## [What to produce]
Scan the records beneath this line for the line holding "syntax & jQuery" and the line holding "generation tool schemas", then transcribe exactly those two and all lines between.

## [Provided data]
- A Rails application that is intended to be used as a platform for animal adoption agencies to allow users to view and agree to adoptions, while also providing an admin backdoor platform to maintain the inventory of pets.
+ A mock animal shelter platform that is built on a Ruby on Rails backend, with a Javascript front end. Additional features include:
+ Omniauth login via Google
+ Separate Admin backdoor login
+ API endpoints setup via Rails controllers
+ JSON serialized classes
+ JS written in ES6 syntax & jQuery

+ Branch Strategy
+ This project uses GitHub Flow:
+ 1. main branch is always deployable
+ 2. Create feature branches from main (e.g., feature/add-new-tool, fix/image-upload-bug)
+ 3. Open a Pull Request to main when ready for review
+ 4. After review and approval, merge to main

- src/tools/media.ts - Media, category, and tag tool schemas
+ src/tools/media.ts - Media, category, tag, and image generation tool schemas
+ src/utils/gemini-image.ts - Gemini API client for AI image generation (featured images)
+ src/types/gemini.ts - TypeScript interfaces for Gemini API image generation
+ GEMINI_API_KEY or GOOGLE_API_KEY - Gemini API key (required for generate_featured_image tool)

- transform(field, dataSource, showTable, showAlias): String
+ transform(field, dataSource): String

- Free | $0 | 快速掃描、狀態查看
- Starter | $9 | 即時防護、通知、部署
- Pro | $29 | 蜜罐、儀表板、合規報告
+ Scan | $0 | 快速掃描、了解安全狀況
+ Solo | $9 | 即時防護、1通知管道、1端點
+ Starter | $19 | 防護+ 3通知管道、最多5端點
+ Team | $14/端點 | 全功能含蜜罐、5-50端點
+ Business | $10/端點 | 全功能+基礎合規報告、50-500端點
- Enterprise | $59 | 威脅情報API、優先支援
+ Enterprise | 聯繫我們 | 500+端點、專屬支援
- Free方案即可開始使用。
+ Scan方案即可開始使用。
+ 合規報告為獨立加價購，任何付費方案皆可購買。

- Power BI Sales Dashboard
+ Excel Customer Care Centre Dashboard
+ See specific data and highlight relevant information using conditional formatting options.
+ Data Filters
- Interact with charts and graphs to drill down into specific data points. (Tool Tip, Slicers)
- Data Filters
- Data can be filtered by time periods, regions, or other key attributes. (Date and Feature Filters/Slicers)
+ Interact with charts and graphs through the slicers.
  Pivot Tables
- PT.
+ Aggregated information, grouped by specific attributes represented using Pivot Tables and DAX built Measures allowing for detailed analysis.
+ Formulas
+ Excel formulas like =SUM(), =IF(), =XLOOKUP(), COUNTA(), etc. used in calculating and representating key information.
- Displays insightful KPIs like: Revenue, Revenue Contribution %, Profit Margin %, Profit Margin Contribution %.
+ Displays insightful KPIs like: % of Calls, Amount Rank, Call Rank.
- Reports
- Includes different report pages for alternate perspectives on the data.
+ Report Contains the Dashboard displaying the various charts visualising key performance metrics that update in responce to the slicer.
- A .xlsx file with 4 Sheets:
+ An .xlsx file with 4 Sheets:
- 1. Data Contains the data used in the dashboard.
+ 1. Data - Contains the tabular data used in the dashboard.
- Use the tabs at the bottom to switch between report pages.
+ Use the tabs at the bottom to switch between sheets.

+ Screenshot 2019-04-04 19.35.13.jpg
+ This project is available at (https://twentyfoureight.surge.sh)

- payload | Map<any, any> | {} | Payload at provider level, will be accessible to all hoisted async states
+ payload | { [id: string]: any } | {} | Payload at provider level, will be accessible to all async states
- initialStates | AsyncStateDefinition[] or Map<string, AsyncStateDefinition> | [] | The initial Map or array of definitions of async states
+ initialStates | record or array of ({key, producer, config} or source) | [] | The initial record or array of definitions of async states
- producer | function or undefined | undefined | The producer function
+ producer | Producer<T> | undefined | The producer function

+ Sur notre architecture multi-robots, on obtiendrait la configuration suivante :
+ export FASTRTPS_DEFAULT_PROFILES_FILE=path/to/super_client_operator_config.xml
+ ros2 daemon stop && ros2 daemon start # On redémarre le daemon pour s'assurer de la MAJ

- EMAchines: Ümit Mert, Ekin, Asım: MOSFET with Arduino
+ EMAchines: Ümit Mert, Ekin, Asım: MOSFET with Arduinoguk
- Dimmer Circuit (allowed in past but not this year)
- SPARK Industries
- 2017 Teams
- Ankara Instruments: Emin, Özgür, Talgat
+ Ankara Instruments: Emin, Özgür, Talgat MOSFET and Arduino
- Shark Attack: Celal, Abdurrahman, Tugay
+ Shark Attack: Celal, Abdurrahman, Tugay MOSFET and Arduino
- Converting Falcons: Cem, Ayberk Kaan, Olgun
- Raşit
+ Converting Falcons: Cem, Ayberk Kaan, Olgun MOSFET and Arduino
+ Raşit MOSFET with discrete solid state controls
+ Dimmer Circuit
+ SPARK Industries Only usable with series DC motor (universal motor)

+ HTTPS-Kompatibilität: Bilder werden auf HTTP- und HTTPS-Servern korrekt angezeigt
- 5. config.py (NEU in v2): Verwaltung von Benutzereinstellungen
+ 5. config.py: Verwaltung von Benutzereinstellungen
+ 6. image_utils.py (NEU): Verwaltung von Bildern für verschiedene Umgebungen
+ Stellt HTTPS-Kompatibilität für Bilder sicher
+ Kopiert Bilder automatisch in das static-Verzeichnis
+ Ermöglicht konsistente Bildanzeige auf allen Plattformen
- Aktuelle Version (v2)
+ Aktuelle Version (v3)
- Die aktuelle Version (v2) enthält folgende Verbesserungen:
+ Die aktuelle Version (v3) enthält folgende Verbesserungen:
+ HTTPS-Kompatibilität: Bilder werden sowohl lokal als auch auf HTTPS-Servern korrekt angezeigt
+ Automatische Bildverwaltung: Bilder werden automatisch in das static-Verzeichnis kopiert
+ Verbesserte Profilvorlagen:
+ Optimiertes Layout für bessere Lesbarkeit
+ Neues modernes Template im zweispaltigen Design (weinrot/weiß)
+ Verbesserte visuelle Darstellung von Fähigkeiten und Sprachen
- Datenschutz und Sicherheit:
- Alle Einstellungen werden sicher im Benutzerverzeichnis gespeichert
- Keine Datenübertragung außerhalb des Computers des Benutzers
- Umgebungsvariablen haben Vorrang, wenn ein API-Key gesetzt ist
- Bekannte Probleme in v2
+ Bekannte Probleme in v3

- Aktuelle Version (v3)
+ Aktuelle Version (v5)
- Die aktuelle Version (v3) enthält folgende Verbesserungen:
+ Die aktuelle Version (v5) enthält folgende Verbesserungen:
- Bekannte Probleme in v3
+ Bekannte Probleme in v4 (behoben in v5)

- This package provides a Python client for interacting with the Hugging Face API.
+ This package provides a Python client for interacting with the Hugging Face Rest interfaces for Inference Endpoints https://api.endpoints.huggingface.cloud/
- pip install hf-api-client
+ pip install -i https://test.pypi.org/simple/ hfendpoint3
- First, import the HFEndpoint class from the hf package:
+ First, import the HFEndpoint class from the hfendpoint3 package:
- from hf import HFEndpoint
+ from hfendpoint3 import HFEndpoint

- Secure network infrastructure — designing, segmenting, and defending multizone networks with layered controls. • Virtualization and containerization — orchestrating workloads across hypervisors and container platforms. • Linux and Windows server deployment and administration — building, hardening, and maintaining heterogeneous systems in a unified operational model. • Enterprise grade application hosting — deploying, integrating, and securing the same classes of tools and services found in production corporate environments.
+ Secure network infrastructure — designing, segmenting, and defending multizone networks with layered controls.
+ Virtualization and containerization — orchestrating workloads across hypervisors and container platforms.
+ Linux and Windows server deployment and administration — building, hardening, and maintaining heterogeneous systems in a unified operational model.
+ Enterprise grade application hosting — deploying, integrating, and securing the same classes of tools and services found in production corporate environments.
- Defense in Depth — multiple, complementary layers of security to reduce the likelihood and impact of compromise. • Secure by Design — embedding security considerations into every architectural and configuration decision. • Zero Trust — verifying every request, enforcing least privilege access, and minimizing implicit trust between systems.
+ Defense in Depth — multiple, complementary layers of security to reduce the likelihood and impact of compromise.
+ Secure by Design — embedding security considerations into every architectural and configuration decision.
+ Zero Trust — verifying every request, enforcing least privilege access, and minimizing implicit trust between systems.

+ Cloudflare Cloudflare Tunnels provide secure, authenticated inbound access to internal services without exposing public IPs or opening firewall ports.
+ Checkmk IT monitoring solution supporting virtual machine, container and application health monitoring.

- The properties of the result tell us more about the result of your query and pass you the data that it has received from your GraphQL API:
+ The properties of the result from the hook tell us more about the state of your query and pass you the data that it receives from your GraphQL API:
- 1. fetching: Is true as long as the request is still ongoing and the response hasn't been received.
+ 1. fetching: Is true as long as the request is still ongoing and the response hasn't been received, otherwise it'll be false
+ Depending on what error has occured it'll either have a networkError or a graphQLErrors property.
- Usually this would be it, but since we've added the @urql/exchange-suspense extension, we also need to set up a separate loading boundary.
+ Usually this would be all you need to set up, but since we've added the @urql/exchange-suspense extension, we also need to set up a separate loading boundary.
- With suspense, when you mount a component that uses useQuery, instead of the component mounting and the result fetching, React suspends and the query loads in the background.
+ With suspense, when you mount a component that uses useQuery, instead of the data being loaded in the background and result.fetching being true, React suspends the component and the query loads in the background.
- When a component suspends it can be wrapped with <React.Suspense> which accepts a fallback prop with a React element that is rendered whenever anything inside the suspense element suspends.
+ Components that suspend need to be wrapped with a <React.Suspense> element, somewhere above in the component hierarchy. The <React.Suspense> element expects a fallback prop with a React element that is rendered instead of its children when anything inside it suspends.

## [Output]
+ JS written in ES6 syntax & jQuery

+ Branch Strategy
+ This project uses GitHub Flow:
+ 1. main branch is always deployable
+ 2. Create feature branches from main (e.g., feature/add-new-tool, fix/image-upload-bug)
+ 3. Open a Pull Request to main when ready for review
+ 4. After review and approval, merge to main

- src/tools/media.ts - Media, category, and tag tool schemas
+ src/tools/media.ts - Media, category, tag, and image generation tool schemas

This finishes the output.